=== Work to complete ===
Look through the listing below, find every line with the string "DESS", and copy it.

=== Stored data ===
----
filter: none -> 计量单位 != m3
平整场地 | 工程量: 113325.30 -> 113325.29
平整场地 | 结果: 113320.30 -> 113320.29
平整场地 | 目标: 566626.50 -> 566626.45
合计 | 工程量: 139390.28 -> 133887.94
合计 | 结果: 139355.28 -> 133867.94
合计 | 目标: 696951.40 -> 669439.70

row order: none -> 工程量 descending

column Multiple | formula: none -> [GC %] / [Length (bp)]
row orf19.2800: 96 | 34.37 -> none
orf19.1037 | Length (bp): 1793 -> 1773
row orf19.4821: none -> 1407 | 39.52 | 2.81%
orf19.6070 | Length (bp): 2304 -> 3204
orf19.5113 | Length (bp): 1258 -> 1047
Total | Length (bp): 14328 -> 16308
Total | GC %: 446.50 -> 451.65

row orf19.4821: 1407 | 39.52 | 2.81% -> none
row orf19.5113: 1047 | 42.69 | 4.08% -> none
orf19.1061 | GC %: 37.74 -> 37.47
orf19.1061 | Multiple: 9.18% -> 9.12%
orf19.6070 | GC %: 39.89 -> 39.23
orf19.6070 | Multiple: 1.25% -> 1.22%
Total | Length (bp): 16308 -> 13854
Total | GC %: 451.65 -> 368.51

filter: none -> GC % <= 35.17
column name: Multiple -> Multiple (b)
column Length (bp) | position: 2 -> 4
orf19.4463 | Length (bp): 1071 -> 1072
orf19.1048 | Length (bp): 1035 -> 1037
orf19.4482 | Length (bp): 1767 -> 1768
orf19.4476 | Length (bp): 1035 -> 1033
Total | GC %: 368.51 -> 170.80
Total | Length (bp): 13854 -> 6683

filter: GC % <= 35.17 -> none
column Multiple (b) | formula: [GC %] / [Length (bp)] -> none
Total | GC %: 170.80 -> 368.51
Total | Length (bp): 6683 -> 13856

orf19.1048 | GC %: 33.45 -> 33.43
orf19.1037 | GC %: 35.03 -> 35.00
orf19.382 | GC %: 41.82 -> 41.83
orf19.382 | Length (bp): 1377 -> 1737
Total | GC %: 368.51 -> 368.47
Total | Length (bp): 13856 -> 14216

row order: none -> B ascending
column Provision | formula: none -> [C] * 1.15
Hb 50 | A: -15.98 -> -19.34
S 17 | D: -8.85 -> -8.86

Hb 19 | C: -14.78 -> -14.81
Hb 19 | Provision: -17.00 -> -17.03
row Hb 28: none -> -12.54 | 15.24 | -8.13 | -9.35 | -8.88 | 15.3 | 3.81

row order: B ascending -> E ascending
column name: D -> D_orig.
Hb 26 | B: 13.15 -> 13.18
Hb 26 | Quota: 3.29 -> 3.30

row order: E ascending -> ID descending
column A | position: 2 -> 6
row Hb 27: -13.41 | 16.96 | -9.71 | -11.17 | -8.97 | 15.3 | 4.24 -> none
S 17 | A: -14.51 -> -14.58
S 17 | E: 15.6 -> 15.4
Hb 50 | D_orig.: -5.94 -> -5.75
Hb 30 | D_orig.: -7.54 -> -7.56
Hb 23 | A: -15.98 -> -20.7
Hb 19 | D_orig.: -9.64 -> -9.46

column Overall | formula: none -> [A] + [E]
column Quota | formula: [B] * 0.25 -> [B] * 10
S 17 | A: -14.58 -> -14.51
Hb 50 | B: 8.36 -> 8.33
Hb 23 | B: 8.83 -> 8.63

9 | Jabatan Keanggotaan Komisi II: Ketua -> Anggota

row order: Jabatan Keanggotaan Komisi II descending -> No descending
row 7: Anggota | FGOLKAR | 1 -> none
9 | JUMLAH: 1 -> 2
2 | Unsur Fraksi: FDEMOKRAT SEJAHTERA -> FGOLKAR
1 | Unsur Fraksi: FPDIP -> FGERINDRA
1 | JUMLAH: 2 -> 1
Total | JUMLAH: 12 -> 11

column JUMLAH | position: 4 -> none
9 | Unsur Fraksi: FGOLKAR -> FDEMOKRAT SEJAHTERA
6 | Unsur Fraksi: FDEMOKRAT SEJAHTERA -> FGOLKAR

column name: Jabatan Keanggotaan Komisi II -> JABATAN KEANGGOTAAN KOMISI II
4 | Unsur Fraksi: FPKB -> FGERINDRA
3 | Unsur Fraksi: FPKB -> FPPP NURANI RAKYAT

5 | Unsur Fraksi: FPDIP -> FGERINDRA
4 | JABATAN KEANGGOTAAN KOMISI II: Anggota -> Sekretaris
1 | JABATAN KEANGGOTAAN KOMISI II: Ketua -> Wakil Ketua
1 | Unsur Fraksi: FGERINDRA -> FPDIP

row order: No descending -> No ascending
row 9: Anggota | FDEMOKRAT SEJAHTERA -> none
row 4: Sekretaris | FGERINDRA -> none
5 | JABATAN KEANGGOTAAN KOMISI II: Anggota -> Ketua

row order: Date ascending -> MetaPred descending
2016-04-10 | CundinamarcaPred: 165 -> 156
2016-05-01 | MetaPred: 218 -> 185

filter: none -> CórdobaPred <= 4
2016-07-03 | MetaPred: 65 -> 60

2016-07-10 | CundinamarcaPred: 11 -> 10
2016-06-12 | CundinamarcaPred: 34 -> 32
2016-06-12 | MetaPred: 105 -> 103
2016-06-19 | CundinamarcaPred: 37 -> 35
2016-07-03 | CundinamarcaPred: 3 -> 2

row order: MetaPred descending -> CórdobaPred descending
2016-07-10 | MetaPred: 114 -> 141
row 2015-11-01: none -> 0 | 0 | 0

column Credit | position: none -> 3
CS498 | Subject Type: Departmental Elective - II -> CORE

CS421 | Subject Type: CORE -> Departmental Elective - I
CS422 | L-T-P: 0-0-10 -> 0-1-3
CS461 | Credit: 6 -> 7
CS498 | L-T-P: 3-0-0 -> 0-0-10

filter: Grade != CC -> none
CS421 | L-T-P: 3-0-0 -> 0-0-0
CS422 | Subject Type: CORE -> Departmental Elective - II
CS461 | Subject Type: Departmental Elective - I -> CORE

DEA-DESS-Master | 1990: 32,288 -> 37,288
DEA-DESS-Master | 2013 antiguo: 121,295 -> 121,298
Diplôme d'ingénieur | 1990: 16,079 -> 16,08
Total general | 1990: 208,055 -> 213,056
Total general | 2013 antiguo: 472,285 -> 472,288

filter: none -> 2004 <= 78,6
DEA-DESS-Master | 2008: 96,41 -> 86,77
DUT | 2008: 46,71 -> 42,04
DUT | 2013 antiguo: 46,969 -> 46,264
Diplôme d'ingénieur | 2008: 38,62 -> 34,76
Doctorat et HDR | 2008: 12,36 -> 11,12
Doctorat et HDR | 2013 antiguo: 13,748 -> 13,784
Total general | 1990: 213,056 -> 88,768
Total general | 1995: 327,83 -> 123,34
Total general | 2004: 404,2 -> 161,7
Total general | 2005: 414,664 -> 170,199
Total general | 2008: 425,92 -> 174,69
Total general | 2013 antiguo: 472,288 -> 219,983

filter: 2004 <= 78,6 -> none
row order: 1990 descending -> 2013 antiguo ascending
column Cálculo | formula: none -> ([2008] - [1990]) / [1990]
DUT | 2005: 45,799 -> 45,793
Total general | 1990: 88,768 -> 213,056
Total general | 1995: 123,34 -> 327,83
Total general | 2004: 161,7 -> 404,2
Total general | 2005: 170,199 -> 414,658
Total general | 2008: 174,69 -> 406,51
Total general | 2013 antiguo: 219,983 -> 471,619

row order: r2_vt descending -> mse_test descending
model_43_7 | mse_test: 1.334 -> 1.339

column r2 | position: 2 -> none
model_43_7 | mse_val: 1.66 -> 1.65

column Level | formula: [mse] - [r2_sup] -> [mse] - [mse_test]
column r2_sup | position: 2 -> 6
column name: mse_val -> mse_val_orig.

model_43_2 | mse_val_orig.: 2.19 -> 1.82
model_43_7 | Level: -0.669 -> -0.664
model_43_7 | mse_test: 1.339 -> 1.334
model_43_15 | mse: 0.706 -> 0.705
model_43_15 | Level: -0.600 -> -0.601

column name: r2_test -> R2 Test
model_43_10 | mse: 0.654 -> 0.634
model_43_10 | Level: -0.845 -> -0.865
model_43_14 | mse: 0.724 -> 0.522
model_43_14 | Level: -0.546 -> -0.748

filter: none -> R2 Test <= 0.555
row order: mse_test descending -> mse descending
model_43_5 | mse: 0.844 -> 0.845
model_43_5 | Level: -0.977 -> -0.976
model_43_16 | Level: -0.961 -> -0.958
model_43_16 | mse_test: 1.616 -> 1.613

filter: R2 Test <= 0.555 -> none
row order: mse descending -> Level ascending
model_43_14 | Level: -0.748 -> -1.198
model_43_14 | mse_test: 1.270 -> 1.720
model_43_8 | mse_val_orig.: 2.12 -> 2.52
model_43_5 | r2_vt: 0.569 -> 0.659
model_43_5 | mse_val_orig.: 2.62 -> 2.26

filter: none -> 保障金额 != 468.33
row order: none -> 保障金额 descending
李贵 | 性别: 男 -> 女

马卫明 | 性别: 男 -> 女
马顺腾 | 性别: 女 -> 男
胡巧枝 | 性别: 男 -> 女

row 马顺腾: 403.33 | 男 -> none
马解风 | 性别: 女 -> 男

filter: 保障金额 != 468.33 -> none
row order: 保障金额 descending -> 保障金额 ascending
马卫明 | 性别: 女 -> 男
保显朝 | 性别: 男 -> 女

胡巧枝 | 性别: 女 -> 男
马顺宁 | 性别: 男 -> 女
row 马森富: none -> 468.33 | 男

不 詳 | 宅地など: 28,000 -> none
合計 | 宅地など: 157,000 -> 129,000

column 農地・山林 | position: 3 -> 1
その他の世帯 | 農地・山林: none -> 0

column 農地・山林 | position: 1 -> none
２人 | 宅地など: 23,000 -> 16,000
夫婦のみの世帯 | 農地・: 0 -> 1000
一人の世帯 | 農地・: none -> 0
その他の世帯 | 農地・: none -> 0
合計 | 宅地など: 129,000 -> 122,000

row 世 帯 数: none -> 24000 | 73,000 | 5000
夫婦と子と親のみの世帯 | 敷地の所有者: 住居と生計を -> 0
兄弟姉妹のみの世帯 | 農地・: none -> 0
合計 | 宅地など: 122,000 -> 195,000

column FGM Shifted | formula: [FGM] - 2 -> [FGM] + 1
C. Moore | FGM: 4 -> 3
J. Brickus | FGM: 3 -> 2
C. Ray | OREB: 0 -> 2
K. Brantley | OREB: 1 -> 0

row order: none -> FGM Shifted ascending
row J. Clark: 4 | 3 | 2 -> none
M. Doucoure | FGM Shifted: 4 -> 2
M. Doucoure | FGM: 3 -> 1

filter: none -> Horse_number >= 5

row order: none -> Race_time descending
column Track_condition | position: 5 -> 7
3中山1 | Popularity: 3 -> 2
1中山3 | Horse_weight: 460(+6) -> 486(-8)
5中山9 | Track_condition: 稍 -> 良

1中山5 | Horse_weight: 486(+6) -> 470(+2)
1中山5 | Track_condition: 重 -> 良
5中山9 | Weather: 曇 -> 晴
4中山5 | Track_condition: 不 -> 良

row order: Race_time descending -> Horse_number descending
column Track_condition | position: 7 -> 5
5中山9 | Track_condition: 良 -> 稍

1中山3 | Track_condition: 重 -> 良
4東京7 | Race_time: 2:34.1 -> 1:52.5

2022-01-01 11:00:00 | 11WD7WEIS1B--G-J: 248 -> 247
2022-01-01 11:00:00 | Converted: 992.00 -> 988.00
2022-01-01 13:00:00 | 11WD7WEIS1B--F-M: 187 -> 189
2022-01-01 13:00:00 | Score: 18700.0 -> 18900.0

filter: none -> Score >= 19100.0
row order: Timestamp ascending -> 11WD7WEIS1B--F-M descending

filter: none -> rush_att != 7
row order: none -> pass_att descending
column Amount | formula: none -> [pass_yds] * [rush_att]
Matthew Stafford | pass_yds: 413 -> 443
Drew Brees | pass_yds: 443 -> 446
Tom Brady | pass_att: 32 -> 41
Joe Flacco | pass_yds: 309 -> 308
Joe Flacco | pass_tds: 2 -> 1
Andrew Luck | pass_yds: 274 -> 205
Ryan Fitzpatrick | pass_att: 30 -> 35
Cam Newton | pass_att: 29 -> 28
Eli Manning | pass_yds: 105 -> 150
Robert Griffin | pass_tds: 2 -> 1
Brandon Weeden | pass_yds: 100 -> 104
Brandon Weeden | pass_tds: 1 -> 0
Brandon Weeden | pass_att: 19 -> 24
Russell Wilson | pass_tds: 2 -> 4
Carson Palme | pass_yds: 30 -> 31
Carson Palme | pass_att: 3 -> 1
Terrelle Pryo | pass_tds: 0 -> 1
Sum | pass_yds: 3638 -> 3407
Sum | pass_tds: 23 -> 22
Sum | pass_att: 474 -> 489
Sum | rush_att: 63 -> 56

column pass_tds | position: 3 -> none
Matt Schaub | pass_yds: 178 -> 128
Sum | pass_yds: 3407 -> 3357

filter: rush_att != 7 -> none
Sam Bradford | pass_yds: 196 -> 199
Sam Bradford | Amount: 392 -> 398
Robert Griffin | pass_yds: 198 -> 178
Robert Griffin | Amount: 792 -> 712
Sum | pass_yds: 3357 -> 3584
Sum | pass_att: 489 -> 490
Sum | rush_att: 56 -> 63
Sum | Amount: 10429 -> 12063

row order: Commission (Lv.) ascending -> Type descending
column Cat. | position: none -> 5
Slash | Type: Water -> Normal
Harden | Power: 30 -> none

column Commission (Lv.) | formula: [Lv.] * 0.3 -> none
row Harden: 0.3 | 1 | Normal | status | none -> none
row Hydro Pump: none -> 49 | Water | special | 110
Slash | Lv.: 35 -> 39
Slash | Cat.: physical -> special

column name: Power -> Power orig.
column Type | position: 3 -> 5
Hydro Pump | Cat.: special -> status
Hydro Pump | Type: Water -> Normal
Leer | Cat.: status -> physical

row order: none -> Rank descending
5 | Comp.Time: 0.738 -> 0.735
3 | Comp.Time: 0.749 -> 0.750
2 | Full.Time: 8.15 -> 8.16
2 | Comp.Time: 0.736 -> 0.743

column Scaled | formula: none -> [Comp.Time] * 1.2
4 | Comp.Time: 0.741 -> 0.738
----
=== Result below ===
DEA-DESS-Master | 1990: 32,288 -> 37,288
DEA-DESS-Master | 2013 antiguo: 121,295 -> 121,298
DEA-DESS-Master | 2008: 96,41 -> 86,77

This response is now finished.